**ASSIGNED TASK**
Pictures stay out; everything else from the first line of the entries down through the line with "[286,304,760,325] Jupyter Notebookilla" gets copied exactly.

====== THE DATA ======

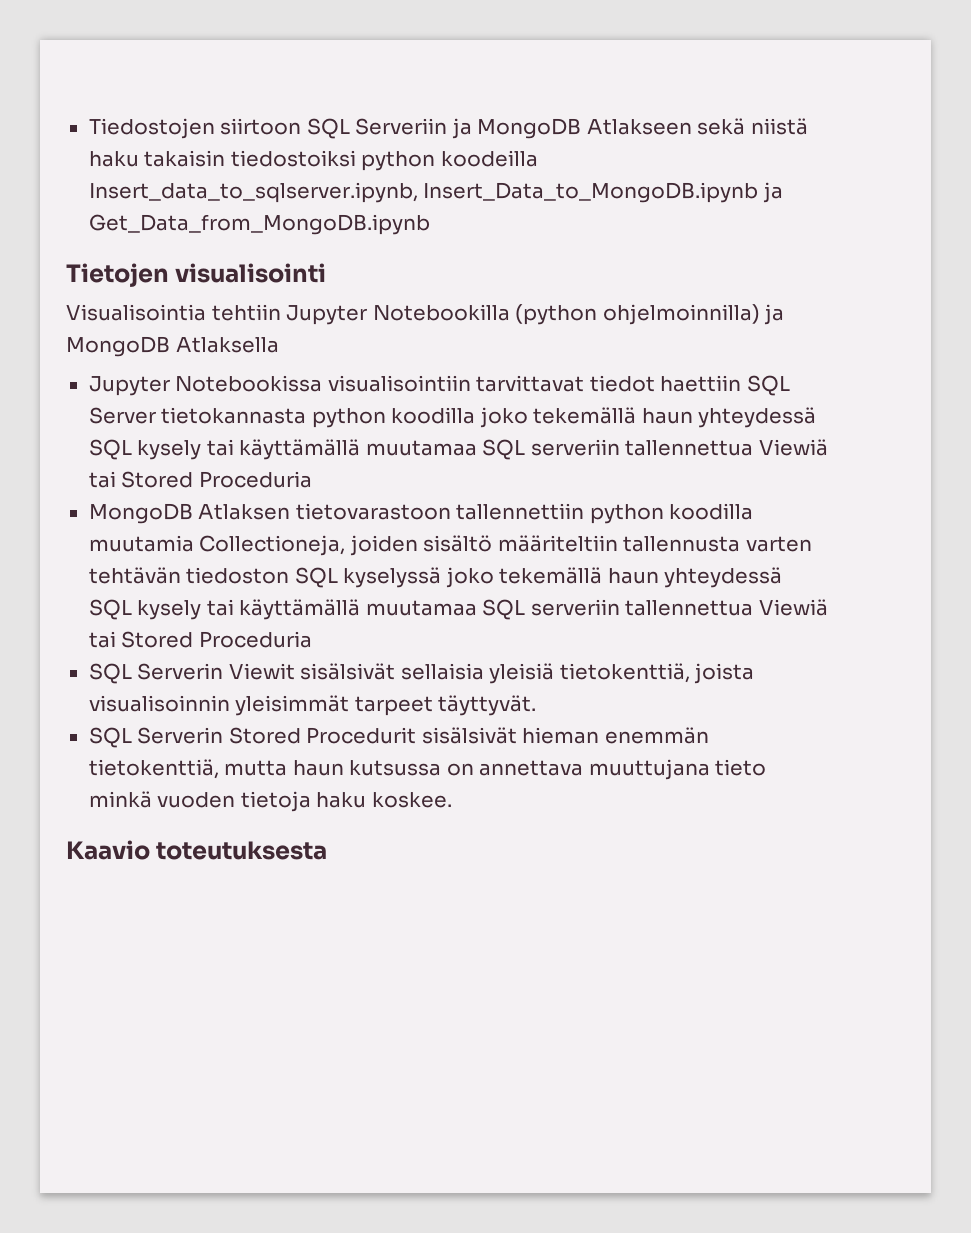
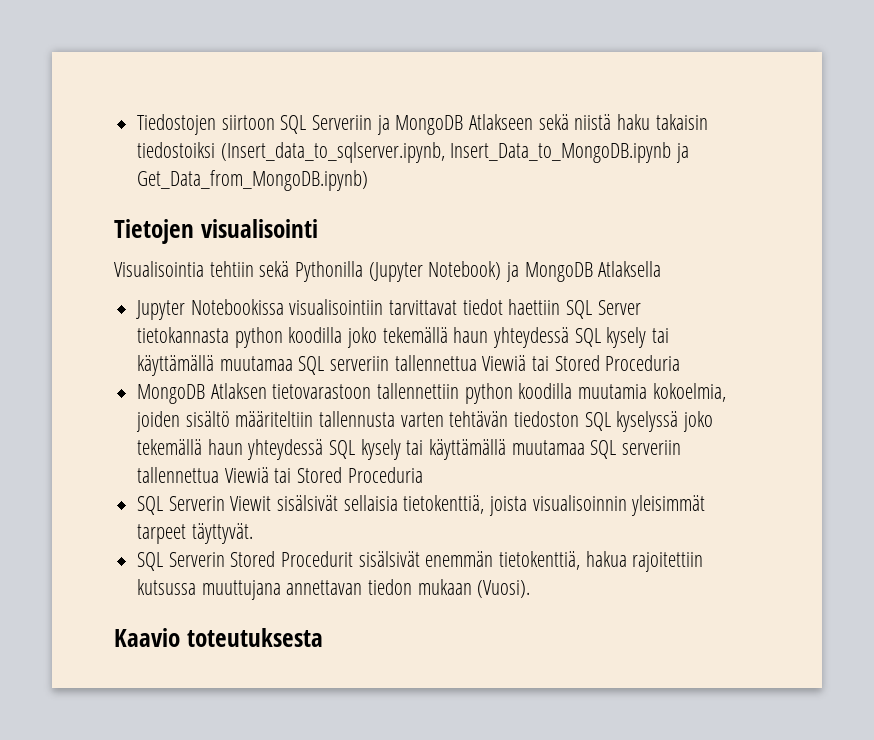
[361,150,538,171] [88,182,418,203] python koodeilla Insert_data_to_sqlserver.ipynb, -> [220,142,445,163] (Insert_data_to_sqlserver.ipynb,
[88,214,430,235] Get_Data_from_MongoDB.ipynb -> [137,170,369,191] Get_Data_from_MongoDB.ipynb)
[286,304,760,325] Jupyter Notebookilla (python ohjelmoinnilla) -> [259,261,502,282] sekä Pythonilla (Jupyter Notebook)
[199,535,346,556] Collectioneja, -> [652,383,726,402] kokoelmia,
[489,663,555,684] yleisiä -> (398, 503) none
[522,727,600,744] hieman -> (420, 559) none
[224,759,767,780] [88,791,452,812] mutta haun kutsussa on annettava muuttujana tieto minkä vuoden tietoja haku koskee. -> [585,551,704,572] [137,579,531,600] hakua rajoitettiin kutsussa muuttujana annettavan tiedon mukaan (Vuosi).

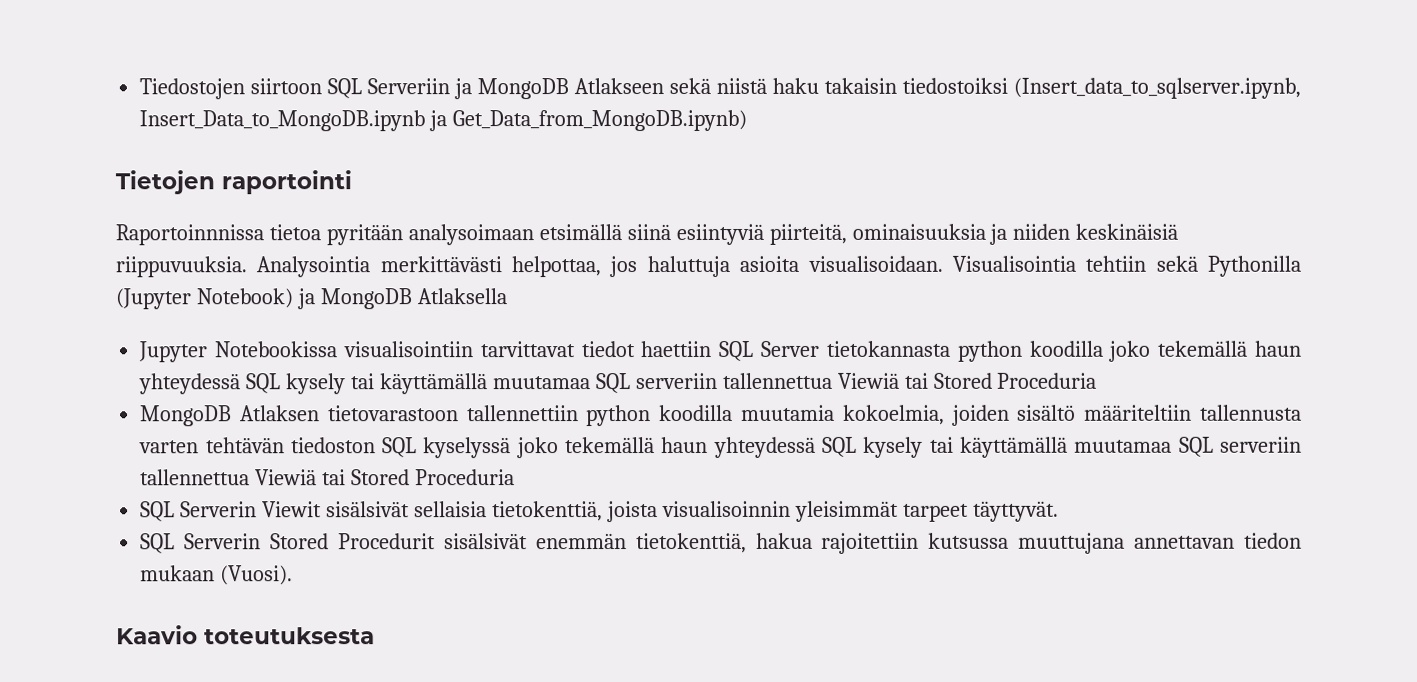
[200,219,318,238] visualisointi // -> [221,170,352,195] [115,223,1179,246] [115,255,943,278] raportointi // Raportoinnnissa tietoa pyritään analysoimaan etsimällä siinä esiintyviä piirteitä, ominaisuuksia ja niiden keskinäisiä riippuvuuksia. Analysointia merkittävästi helpottaa, jos haluttuja asioita visualisoidaan.

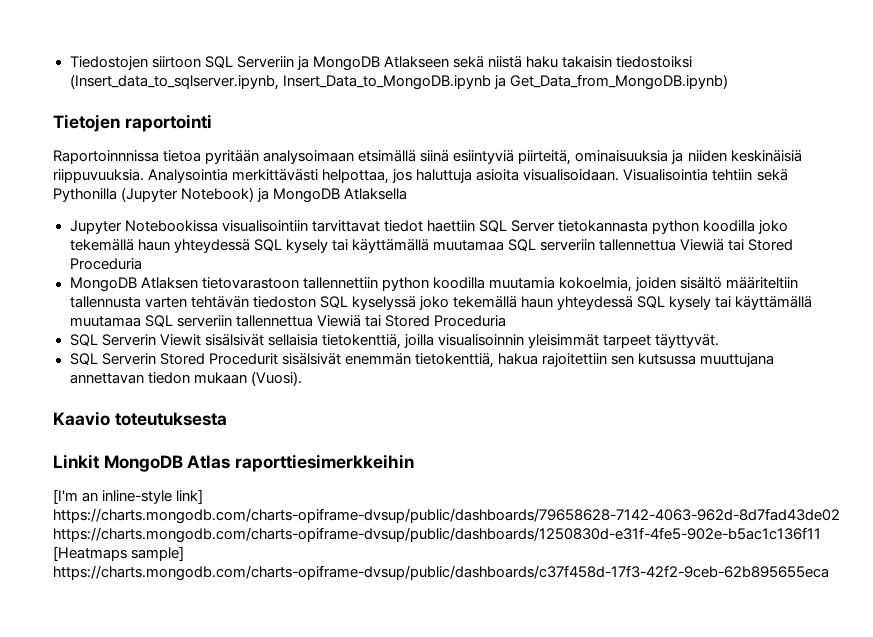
[606,501,658,523] joista -> [403,334,434,348] joilla
(920, 543) none -> [610,355,634,365] sen
(375, 636) none -> [53,454,415,472] [53,489,204,504] [53,508,840,524] [53,527,821,543] [53,546,185,561] [53,565,829,581] // Linkit MongoDB Atlas raporttiesimerkkeihin // [I'm an inline-style link] https://charts.mongodb.com/charts-opiframe-dvsup/public/dashboards/79658628-7142-4063-962d-8d7fad43de02 https://charts.mongodb.com/charts-opiframe-dvsup/public/dashboards/1250830d-e31f-4fe5-902e-b5ac1c136f11 [Heatmaps sample] https://charts.mongodb.com/charts-opiframe-dvsup/public/dashboards/c37f458d-17f3-42f2-9ceb-62b895655eca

======

**WORKED SOLUTION**
[361,150,538,171] [88,182,418,203] python koodeilla Insert_data_to_sqlserver.ipynb, -> [220,142,445,163] (Insert_data_to_sqlserver.ipynb,
[88,214,430,235] Get_Data_from_MongoDB.ipynb -> [137,170,369,191] Get_Data_from_MongoDB.ipynb)
[286,304,760,325] Jupyter Notebookilla (python ohjelmoinnilla) -> [259,261,502,282] sekä Pythonilla (Jupyter Notebook)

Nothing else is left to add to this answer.